I am running the elasticsearch image in an azure container app. I have pushed data into ES using logstash via jdbc from a mssql db. In azure, I can see that there are 2 replicas of the image. As I am querying the data, I am getting about 1/2 of the expected results.
Similarly, if I run this curl:
curl -X GET "https://container-app-url/<index_name>/_count"
I get this: {"count":204000,"_shards":{"total":1,"successful":1,"skipped":0,"failed":0}}
and if I run it again, I get this: {"count":203940,"_shards":{"total":1,"successful":1,"skipped":0,"failed":0}}
These two count numbers add up tot the total amount of documents I would expect based on the number of rows in the db (407940)
I do not understand why the index is being split like this and why all of the results are not included in the search, but am guessing it has to do with the azure replicas.
I don't think this is relevant but here is the pipeline.conf just in case:
input {
jdbc {
jdbc_driver_class => "com.microsoft.sqlserver.jdbc.SQLServerDriver"

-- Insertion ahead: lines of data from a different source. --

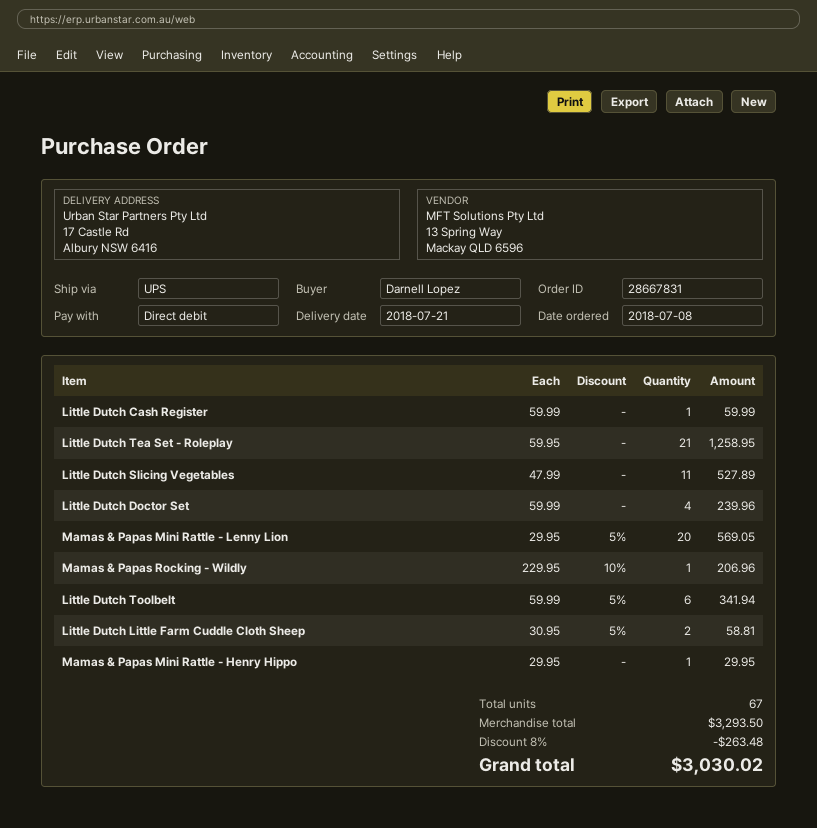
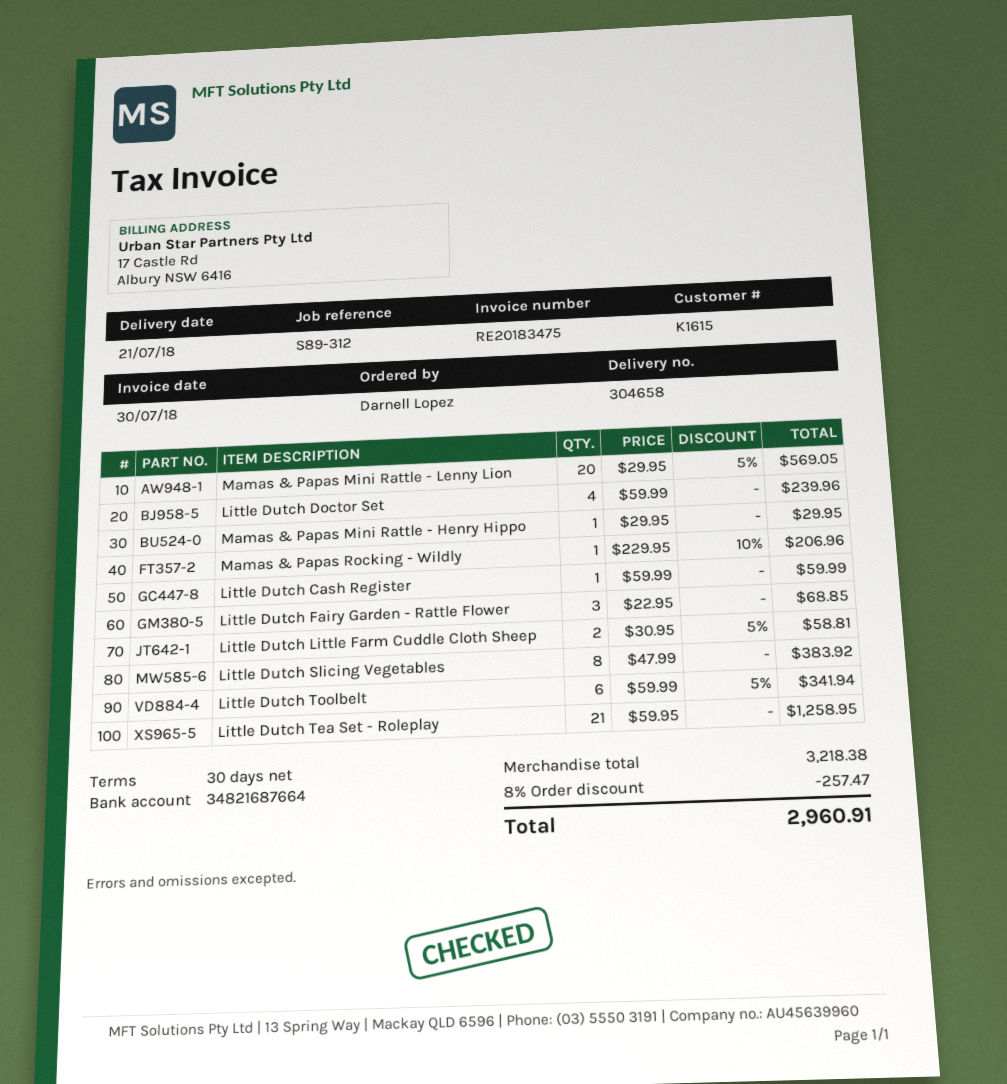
Little Dutch Slicing Vegetables: 11 x 47.99 = 527.89 -> 8 x 47.99 = 383.92
Little Dutch Fairy Garden - Rattle Flower: none -> 3 x 22.95 = 68.85
subtotal: 3293.50 -> 3218.38
discount: 8% = 263.48 -> 8% = 257.47
total: 3030.02 -> 2960.91

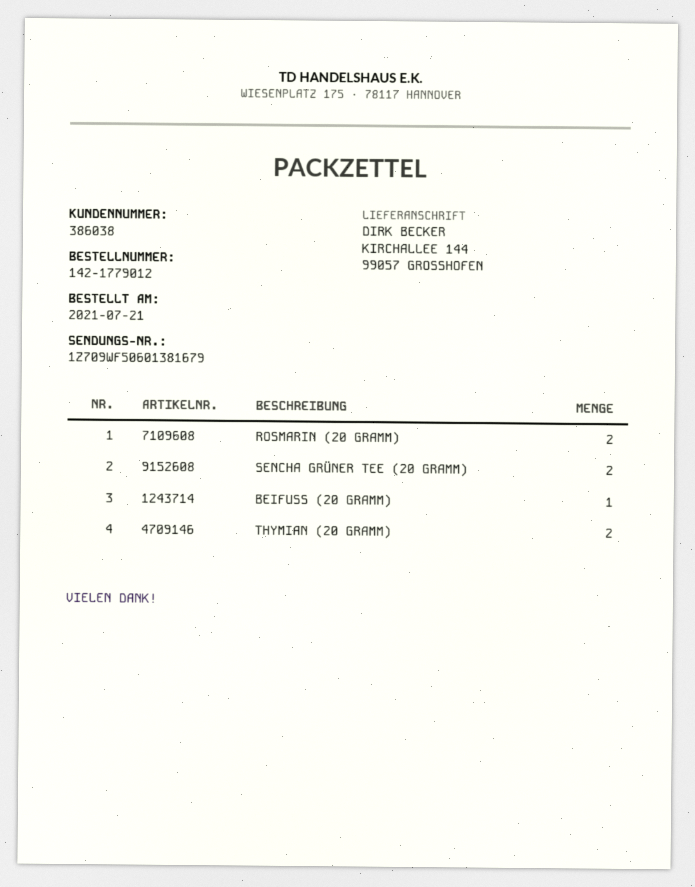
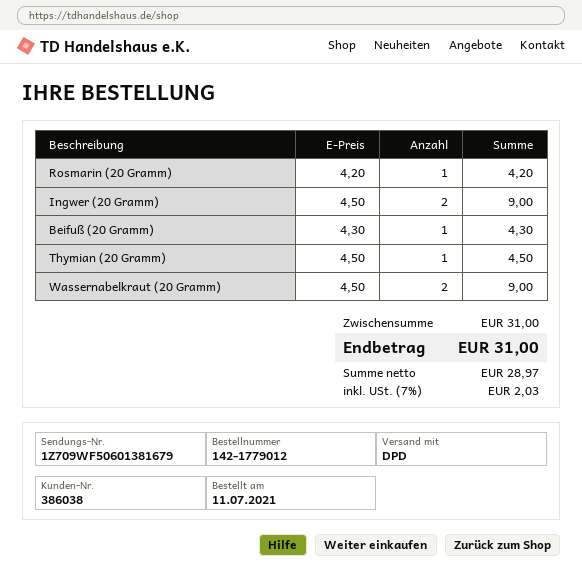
order date: 2021-07-21 -> 2021-07-11
ROSMARIN (20 GRAMM): 2 -> 1
SENCHA GRÜNER TEE (20 GRAMM): 2 -> none
THYMIAN (20 GRAMM): 2 -> 1
Ingwer (20 Gramm): none -> 2
Wassernabelkraut (20 Gramm): none -> 2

jdbc_connection_string => ****
jdbc_user => ****
jdbc_password => ****
jdbc_paging_enabled => true
jdbc_page_size => 100000
jdbc_fetch_size => 100000
statement => "SELECT
REP_Info_indvlPK,
REP_Info_firstNm,
REP_Info_lastNm,
FullName,
S65,
S63,
S66,
Chartered_Financial_Consultant,
Chartered_Investment_Counselor,
Chartered_Financial_Analyst,
Personal_Financial_Specialist,
Certified_Financial_Planner,
Current_Employer,
Current_Employer_State,
Current_Employer_City,
Branch_City,
Branch_State,
REP_DRP_hasRegAction,
REP_DRP_hasCriminal,
REP_DRP_hasBankrupt,
REP_DRP_hasCivilJudc,
REP_DRP_hasBond,
REP_DRP_hasJudgment,
REP_DRP_hasInvstgn,
REP_DRP_hasCustComp,
REP_DRP_hasTermination
FROM SearchIndividuals"
lowercase_column_names => true
jdbc_validate_connection => true
record_last_run => false
clean_run => false
tracking_column => "rep_info_indvlpk"
tracking_column_type => "numeric"
use_column_value => true
}
}
output {
elasticsearch {
hosts => "https://container-app-url
index => "inx_individuals"
action => "index"
document_id => "%{rep_info_indvlpk}"
}
}
Thanks for you help!